- Instructions for the task -
Retype exactly the lines below, beginning with the first and ending with the line where "balance: 43.43 -> 45.59" appears.

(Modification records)

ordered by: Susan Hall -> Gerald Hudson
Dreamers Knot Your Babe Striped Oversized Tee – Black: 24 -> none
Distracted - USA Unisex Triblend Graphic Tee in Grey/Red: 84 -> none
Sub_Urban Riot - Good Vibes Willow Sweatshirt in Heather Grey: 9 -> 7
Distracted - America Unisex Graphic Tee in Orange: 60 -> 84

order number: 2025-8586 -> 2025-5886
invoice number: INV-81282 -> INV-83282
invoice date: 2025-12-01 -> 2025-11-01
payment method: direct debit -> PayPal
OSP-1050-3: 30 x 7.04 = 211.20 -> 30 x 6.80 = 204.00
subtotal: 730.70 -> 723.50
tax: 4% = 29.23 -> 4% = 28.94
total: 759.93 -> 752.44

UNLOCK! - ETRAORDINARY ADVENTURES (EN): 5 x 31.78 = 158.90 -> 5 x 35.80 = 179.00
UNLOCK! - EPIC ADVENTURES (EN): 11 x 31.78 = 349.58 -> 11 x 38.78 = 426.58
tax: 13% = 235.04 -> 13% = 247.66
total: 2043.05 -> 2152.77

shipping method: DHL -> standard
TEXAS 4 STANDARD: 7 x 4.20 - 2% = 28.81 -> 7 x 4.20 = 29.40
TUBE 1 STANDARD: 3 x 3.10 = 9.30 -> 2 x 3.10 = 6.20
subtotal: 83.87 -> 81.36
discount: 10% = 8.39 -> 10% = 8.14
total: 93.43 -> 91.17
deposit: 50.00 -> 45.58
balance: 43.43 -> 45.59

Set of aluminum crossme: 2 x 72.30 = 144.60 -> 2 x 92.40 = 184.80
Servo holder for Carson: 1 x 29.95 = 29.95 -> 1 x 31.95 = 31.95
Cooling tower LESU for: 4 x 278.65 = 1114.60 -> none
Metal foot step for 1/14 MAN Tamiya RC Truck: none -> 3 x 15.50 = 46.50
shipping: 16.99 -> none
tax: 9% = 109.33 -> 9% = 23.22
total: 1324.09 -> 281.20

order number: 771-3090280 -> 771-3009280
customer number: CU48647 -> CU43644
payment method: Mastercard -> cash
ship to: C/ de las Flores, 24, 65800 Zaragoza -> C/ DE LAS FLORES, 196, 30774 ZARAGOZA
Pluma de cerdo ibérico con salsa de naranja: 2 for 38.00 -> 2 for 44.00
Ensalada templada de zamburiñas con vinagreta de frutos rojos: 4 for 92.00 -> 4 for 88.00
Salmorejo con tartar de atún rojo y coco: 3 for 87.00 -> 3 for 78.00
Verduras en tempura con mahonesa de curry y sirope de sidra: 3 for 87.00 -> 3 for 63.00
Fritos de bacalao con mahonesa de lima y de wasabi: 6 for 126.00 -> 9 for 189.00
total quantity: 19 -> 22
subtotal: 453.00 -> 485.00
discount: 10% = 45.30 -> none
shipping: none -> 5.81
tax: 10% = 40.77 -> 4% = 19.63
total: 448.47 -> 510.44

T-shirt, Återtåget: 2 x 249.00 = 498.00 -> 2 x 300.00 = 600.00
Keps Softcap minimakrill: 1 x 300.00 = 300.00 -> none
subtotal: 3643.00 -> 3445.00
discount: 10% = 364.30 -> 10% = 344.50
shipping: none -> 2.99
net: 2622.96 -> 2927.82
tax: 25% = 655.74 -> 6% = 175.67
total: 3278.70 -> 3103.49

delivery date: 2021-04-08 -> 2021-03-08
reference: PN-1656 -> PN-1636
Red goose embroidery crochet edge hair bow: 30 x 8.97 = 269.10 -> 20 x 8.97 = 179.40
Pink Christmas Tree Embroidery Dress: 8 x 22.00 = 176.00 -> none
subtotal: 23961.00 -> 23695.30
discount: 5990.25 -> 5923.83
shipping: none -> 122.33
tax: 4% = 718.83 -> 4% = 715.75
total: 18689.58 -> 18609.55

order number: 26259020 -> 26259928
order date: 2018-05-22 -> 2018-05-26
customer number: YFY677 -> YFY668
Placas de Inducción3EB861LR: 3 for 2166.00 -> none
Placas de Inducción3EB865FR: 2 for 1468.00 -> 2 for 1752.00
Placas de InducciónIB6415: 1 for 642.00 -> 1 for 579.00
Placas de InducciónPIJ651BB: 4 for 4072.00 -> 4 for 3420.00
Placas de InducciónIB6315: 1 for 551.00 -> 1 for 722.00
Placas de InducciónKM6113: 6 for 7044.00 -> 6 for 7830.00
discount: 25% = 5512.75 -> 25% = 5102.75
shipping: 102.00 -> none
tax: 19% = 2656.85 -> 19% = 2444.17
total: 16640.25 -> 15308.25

- Response to this exercise -
ordered by: Susan Hall -> Gerald Hudson
Dreamers Knot Your Babe Striped Oversized Tee – Black: 24 -> none
Distracted - USA Unisex Triblend Graphic Tee in Grey/Red: 84 -> none
Sub_Urban Riot - Good Vibes Willow Sweatshirt in Heather Grey: 9 -> 7
Distracted - America Unisex Graphic Tee in Orange: 60 -> 84

order number: 2025-8586 -> 2025-5886
invoice number: INV-81282 -> INV-83282
invoice date: 2025-12-01 -> 2025-11-01
payment method: direct debit -> PayPal
OSP-1050-3: 30 x 7.04 = 211.20 -> 30 x 6.80 = 204.00
subtotal: 730.70 -> 723.50
tax: 4% = 29.23 -> 4% = 28.94
total: 759.93 -> 752.44

UNLOCK! - ETRAORDINARY ADVENTURES (EN): 5 x 31.78 = 158.90 -> 5 x 35.80 = 179.00
UNLOCK! - EPIC ADVENTURES (EN): 11 x 31.78 = 349.58 -> 11 x 38.78 = 426.58
tax: 13% = 235.04 -> 13% = 247.66
total: 2043.05 -> 2152.77

shipping method: DHL -> standard
TEXAS 4 STANDARD: 7 x 4.20 - 2% = 28.81 -> 7 x 4.20 = 29.40
TUBE 1 STANDARD: 3 x 3.10 = 9.30 -> 2 x 3.10 = 6.20
subtotal: 83.87 -> 81.36
discount: 10% = 8.39 -> 10% = 8.14
total: 93.43 -> 91.17
deposit: 50.00 -> 45.58
balance: 43.43 -> 45.59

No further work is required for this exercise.